EU lawmakers and member states agreed on Wednesday (18 October) a measure to guard the carbon market in case of a breakdown in Brexit talks as well as extending the exemption of international flights from the bloc’s charges for carbon emissions until the end of 2023.
The Brexit amendment would void all permits to pollute in the EU’s Emission Trading System (ETS), which charges power plants and factories for every tonne of carbon dioxide they emit, issued by a country leaving the bloc from January 2018 onward.
With Britain the bloc’s second-largest emitter of greenhouse gases and its utilities among the largest buyers of permits, the measure seeks to prevent a mass selloff if British companies suddenly find themselves out of the market.
Having had a say in how the ETS is shaped, most analysts believe Britain will remain part of the system, following a similar path to Norway. Despite not being an EU member, Norway has companies that participate in the scheme.
Slow progress in Brexit talks, however, has stirred fears of a messy break-up that could leave British businesses with little legal clarity on emissions.
The amendment was agreed alongside an extension of the exemption for flights into and out of the EU from the ETS until the end of 2023, giving time for a United Nations deal on tackling aircraft emissions to take effect.
The European Commission had originally proposed extending the exemption for an indefinite period after the UN’s International Civil Aviation Organization (ICAO) struck a deal in October on a global market-based measure for offsetting airline emissions.

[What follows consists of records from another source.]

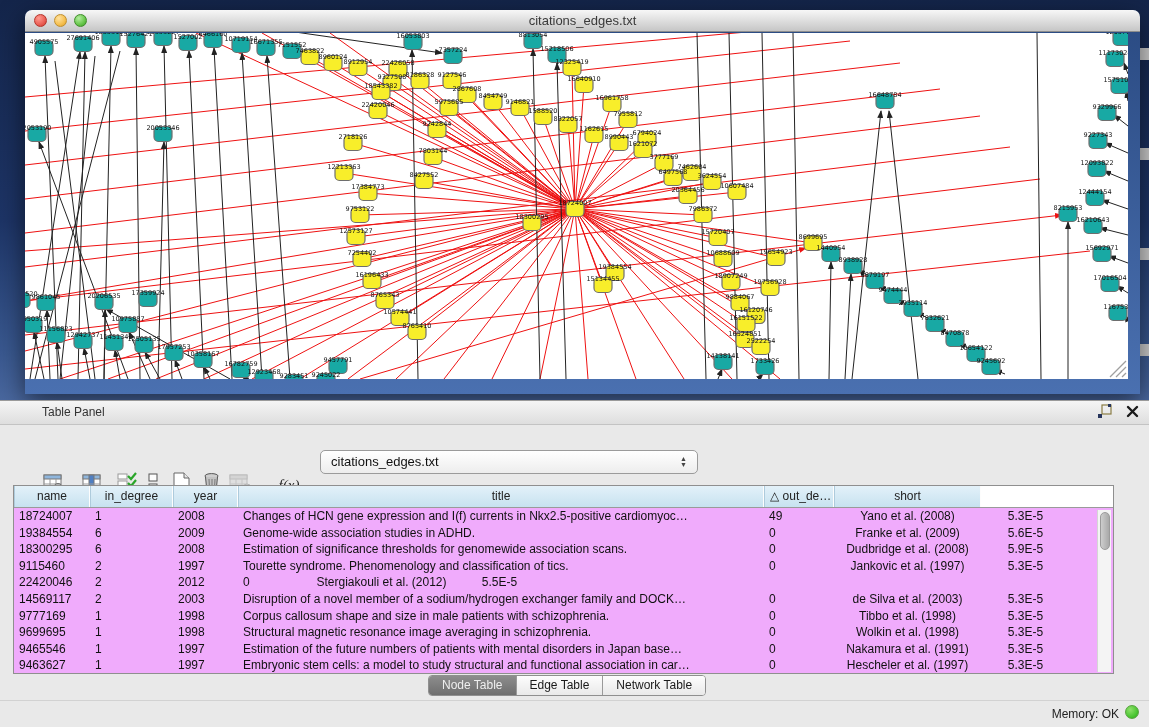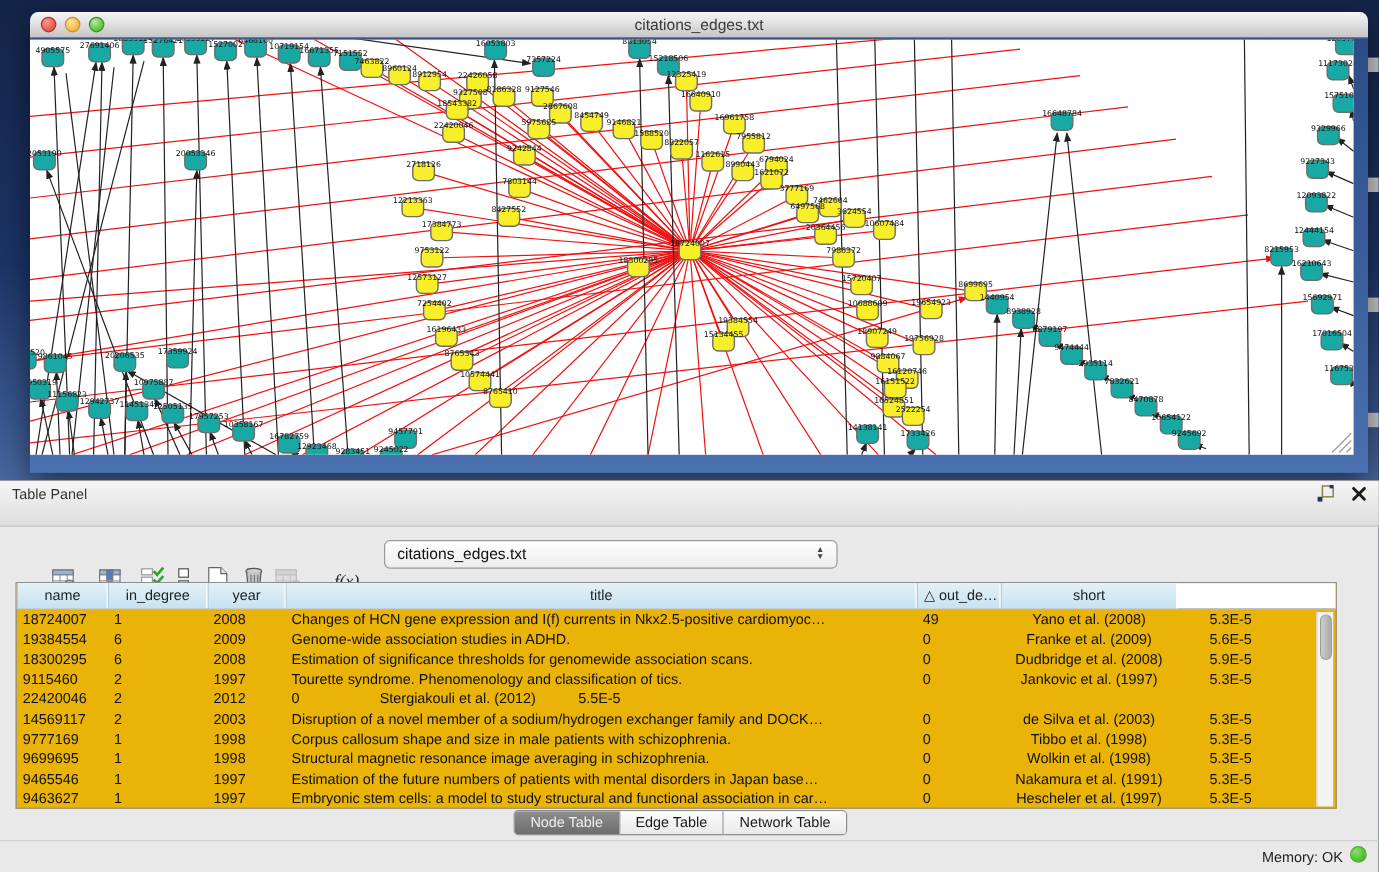--- a/index.html
+++ b/index.html
@@ -21,37 +21,37 @@
   .light { width:13px; height:13px; border-radius:50%; }
   .light.red    { background:radial-gradient(circle at 35% 30%,#ff9a90,#ea5f55 60%,#c8372c); border:1px solid #b5342b;}
   .light.yellow { background:radial-gradient(circle at 35% 30%,#ffe2a0,#f5bf4f 60%,#d99e2b); border:1px solid #c0902f;}
   .light.green  { background:radial-gradient(circle at 35% 30%,#b3eda0,#67c64a 60%,#3f9c27); border:1px solid #3f8d2a;}
   .win-title { text-align:center; line-height:21px; font-size:13px; color:#3a3a3a; }
   .net-canvas { position:absolute; left:0; top:23px; width:1103px; height:346px; background:#ffffff; }
   .net-canvas svg { display:block; }
 
   
   .table-panel { position:absolute; left:0; top:400px; width:1149px; height:327px; background:#e9e9e9; border-top:1px solid #9a9a9a; }
-  .panel-header { height:38px; background:linear-gradient(#f5f5f5,#dedede); border-bottom:1px solid #c3c3c3; position:relative; }
+  .panel-header { height:24px; background:linear-gradient(#f5f5f5,#dedede); border-bottom:1px solid #c3c3c3; position:relative;padding-left:32px; }
   .panel-title { font-size:12px; color:#333; line-height:22px; padding-left:10px; }
   .panel-header-icons { position:absolute; right:10px; top:3px; display:flex; gap:14px; align-items:center; }
 
   .toolbar { position:absolute; left:0; top:40px; height:40px; width:100%; }
   .tb-icon { position:absolute; top:25px; width:28px; height:28px; display:flex; align-items:flex-end; justify-content:center; cursor:default; }
   .fx { font-family:"Liberation Serif",serif; font-style:italic; font-size:15px; color:#222; }
   .dropdown { position:absolute; left:320px; top:9px; width:378px; height:24px;
               border:1px solid #9b9b9b; border-radius:5px;
               background:linear-gradient(#ffffff,#ededed); font-size:13px; color:#111;
               line-height:22px; padding-left:10px; }
   .dd-stepper { position:absolute; right:8px; top:2px; width:11px; height:18px;
                 display:flex; flex-direction:column; align-items:center; justify-content:center; color:#444; }
   .dd-stepper span { font-size:7px; line-height:6px; }
 
   .tablewrap { position:absolute; left:13px; top:84px; width:1101px; height:189px;
-               background:#eab308; border:1px solid #8f8f8f; }
+               background:#f0abfc; border:1px solid #8f8f8f; }
   .thead { display:flex; height:22px; background:#fff; border-bottom:1px solid #9a9a9a; }
   .th { background:linear-gradient(#e3f1f9,#c7e2f0); border-right:1px solid #fdfdfd; border-left:1px solid #aecbdc;
         font-size:12px; color:#222; text-align:center; line-height:21px; overflow:hidden; white-space:nowrap; }
   .tbody .tr { display:flex; height:16.6px; }
   .td { font-size:12px; color:#111; line-height:16.6px; white-space:nowrap; overflow:hidden; padding-left:5px; }
   .td.center { text-align:center; padding-left:0; }
   .vscroll { position:absolute; right:2px; top:24px; width:14px; height:162px; background:#f4f4f4; border-left:1px solid #d5d5d5; }
   .vthumb { position:absolute; left:1.5px; top:2px; width:10px; height:38px; border-radius:5px;
             background:linear-gradient(90deg,#cdcdcd,#a9a9a9); border:1px solid #9b9b9b; }
 

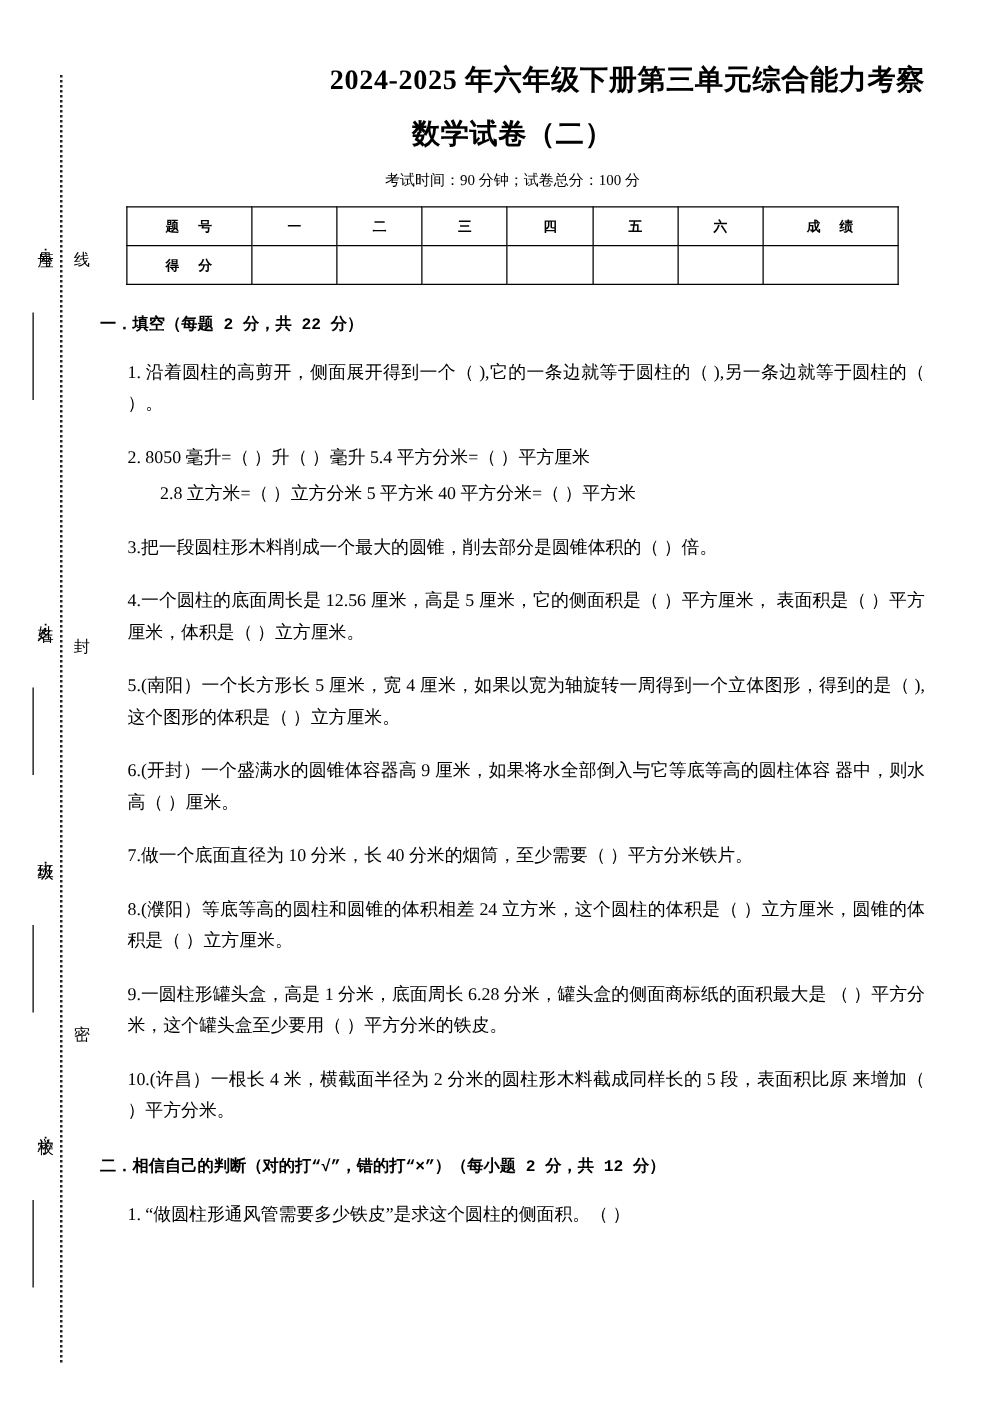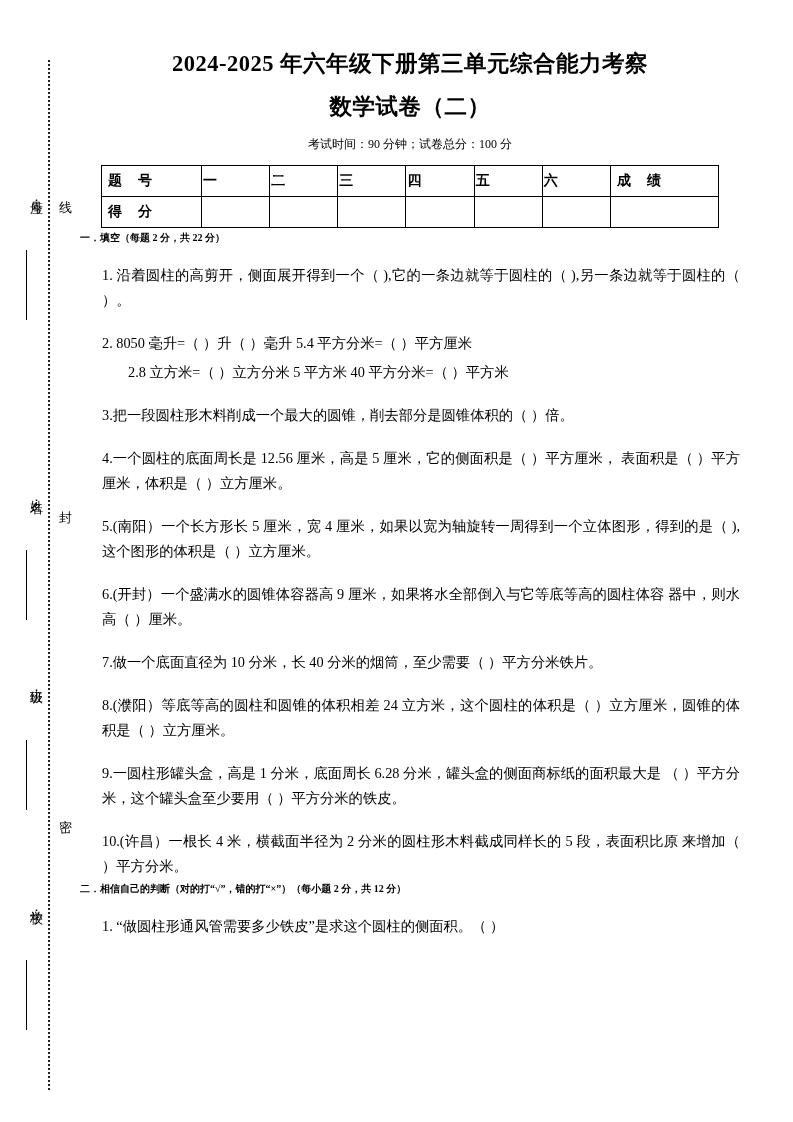--- a/index.html
+++ b/index.html
@@ -65,21 +65,21 @@
   .page {
     position: absolute;
     left: 80px;
     top: 0;
     width: 660px;
     height: 1122px;
   }
 
   .title1 {
     margin-top: 48px;
-    text-align: center;
+    text-align: right;
     font-size: 22.5px;
     font-weight: bold;
     letter-spacing: 0.5px;
     font-family: "Liberation Serif", serif;
   }
   .title2 {
     margin-top: 12px;
     text-align: center;
     font-size: 22.5px;
     font-weight: bold;
@@ -93,35 +93,35 @@
 
   table.score-table {
     margin: 12px auto 0 auto;
     border-collapse: collapse;
     width: 618px;
     table-layout: fixed;
   }
   table.score-table td {
     border: 1px solid #000;
     height: 28px;
-    text-align: left;
-    font-size: 14px;
+    text-align: center;
+    font-size: 11px;
     font-weight: bold;
     font-family: "Liberation Sans", sans-serif;
   }
   table.score-table td.lbl {
     letter-spacing: 6px;
     padding-left: 6px;
   }
 
   .sec-head {
-    margin-top: 3px;
-    font-size: 10px;
-    font-weight: bold;
-    font-family: Liberation Serif, serif;
+    margin-top: 22px;
+    font-size: 13px;
+    font-weight: bold;
+    font-family: Liberation Mono, monospace;
   }
 
   .q {
     font-size: 14.3px;
     line-height: 25px;
     margin-top: 18px;
     text-align: justify;
   }
   .q.indent { padding-left: 22px; }
   .q.indent2 { padding-left: 48px; }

But lawmakers criticised the ICAO deal as not going far enough to curb aviation emissions and had initially pushed for the exemption to only be extended until 2021, when the ICAO deal comes into effect.
In 2012 the Commission ordered carriers to buy credits for foreign flights under the ETS but backtracked when countries said it violated their sovereignty and China threatened to cancel plane orders from Airbus Group.
It therefore agreed to exempt international flights until 2017 so that ICAO could reach a global deal.
The International Emissions Trading Association IETA, which represents global participants in emissions trading schemes such as banks, utilities and industrials, said its preferred scenario would be for Britain and the EU to agree on continued participation by UK companies in the ETS until the end of 2020 at a minimum.
“A hard Brexit scenario poses a risk of approximately 220 million allowances issued by the United Kingdom to be offloaded onto the market between 1 January 2018 and 29 March 2019,” the lobby group said.
Wednesday’s agreement needs a final confirmation from member states.